◆ **Directions**
The expected output is exactly the lines below, starting at the line with "dimensions? Answer: mxn. m examples of n dimensions." and ending at the line with "global contrast stretching?", both included; no other line belongs in it.

Before-and-after change records:

⁂

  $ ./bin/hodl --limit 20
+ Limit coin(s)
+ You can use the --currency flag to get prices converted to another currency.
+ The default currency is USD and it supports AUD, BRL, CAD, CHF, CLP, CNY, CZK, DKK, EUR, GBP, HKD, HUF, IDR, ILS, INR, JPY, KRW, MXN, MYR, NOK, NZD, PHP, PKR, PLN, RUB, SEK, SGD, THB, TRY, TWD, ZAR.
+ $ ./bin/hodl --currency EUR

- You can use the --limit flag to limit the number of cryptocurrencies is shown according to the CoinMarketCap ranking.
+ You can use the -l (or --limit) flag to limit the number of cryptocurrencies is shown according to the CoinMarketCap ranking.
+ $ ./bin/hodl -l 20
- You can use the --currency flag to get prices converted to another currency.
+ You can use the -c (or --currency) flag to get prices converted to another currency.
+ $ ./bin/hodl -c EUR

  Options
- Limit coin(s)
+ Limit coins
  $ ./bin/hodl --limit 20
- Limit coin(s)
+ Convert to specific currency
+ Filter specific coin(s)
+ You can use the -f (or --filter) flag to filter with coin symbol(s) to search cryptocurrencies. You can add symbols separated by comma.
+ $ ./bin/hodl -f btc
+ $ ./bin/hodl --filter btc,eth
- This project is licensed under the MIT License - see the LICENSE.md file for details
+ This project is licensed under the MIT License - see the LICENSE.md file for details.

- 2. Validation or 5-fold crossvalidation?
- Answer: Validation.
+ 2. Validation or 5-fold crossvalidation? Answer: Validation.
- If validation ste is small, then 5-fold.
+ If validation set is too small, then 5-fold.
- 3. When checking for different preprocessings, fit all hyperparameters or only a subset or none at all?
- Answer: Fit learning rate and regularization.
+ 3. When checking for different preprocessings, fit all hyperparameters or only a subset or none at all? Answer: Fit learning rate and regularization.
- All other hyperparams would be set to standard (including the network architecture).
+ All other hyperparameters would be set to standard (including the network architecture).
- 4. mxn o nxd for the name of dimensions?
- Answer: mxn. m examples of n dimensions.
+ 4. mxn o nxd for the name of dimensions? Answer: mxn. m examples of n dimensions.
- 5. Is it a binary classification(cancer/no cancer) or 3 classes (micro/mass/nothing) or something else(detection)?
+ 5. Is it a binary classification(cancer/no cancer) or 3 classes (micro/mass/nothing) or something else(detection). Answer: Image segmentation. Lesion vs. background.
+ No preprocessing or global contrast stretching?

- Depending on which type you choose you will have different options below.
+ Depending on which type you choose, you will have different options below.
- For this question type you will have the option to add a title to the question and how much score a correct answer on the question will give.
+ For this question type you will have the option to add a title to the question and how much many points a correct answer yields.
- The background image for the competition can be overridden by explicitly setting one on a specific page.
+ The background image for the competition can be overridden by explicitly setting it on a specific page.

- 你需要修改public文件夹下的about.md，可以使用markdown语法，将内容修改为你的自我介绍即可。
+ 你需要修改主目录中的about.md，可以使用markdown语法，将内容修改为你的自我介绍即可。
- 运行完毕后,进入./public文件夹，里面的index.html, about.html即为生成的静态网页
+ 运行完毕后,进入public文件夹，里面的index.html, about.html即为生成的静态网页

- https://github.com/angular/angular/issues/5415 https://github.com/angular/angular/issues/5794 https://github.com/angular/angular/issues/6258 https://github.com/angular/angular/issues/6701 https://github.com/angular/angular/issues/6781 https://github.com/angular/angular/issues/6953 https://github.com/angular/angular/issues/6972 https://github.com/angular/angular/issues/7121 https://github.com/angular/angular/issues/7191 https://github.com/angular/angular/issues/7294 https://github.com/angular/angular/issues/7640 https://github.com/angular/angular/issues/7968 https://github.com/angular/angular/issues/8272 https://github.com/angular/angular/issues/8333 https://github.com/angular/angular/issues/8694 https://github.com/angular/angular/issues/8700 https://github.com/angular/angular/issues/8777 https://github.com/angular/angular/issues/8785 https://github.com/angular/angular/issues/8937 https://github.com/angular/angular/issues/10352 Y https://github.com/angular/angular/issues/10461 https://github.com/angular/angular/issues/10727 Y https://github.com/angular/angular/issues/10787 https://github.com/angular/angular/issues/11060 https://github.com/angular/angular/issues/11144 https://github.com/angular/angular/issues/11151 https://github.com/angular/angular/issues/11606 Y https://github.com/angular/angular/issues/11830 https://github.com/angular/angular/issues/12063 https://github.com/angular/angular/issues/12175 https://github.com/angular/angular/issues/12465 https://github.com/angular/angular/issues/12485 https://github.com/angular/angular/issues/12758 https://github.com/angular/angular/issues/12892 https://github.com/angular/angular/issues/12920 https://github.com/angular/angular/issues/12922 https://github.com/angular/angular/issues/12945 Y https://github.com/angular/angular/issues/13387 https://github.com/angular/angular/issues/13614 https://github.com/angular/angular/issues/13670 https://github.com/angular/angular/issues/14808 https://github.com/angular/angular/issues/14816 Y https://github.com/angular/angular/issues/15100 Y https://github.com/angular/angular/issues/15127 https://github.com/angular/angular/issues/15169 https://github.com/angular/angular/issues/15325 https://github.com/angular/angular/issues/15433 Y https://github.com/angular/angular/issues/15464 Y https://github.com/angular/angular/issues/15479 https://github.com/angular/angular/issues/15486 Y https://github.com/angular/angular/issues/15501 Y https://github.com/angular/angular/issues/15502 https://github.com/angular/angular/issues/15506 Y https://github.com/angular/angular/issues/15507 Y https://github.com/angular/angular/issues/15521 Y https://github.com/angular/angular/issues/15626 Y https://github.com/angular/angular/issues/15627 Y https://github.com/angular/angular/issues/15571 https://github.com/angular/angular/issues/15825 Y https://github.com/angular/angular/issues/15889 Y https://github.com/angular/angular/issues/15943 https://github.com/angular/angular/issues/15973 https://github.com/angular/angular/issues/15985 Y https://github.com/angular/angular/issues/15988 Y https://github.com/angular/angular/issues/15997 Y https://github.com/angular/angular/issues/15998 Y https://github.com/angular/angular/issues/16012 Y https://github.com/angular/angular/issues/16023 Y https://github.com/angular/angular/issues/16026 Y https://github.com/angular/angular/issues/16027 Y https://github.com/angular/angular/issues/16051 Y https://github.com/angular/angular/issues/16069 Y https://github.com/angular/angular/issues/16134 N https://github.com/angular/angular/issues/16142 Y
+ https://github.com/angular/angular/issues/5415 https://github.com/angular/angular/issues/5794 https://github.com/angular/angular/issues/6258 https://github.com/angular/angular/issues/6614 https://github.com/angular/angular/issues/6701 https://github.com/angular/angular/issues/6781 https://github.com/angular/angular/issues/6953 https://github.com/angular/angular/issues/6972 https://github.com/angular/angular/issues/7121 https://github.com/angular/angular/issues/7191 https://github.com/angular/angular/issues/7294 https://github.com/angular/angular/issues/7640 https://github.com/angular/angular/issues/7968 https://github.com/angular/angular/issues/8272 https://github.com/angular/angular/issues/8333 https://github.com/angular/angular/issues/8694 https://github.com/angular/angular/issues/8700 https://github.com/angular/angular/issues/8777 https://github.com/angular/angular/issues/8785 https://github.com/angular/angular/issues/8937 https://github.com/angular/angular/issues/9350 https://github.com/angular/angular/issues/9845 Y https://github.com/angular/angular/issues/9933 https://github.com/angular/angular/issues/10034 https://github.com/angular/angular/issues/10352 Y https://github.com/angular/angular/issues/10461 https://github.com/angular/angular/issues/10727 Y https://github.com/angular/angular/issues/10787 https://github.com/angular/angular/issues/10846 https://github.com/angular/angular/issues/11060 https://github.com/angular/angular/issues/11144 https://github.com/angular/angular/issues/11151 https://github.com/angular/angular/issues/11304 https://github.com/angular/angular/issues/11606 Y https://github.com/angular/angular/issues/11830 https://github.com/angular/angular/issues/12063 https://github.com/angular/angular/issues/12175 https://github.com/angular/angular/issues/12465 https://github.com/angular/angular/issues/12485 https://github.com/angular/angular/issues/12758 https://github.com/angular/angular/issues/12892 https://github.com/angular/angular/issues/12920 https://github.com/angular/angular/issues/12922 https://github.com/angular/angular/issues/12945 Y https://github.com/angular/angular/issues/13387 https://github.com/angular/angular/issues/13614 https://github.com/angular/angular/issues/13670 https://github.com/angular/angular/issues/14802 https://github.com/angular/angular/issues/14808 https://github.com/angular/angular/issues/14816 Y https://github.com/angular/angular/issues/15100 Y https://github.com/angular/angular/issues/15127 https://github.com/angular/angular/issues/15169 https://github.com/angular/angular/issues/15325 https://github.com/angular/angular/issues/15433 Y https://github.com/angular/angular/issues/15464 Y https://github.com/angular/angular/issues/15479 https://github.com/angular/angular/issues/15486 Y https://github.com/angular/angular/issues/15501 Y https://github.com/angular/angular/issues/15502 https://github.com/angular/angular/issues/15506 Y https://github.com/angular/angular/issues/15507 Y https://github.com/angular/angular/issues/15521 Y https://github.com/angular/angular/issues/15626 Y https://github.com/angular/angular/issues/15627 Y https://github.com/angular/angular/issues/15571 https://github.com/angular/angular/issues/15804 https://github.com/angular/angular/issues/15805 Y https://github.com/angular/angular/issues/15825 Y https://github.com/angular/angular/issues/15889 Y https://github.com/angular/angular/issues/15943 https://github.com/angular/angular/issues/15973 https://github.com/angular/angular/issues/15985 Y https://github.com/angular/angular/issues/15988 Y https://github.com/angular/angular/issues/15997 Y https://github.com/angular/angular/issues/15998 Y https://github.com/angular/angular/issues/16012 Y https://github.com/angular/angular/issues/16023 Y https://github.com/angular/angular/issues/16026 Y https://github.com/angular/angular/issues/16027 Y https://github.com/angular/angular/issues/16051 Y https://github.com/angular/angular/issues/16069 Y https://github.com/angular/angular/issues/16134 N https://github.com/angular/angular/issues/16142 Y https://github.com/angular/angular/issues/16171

⁂

◆ **Task output**
+ 4. mxn o nxd for the name of dimensions? Answer: mxn. m examples of n dimensions.
- 5. Is it a binary classification(cancer/no cancer) or 3 classes (micro/mass/nothing) or something else(detection)?
+ 5. Is it a binary classification(cancer/no cancer) or 3 classes (micro/mass/nothing) or something else(detection). Answer: Image segmentation. Lesion vs. background.
+ No preprocessing or global contrast stretching?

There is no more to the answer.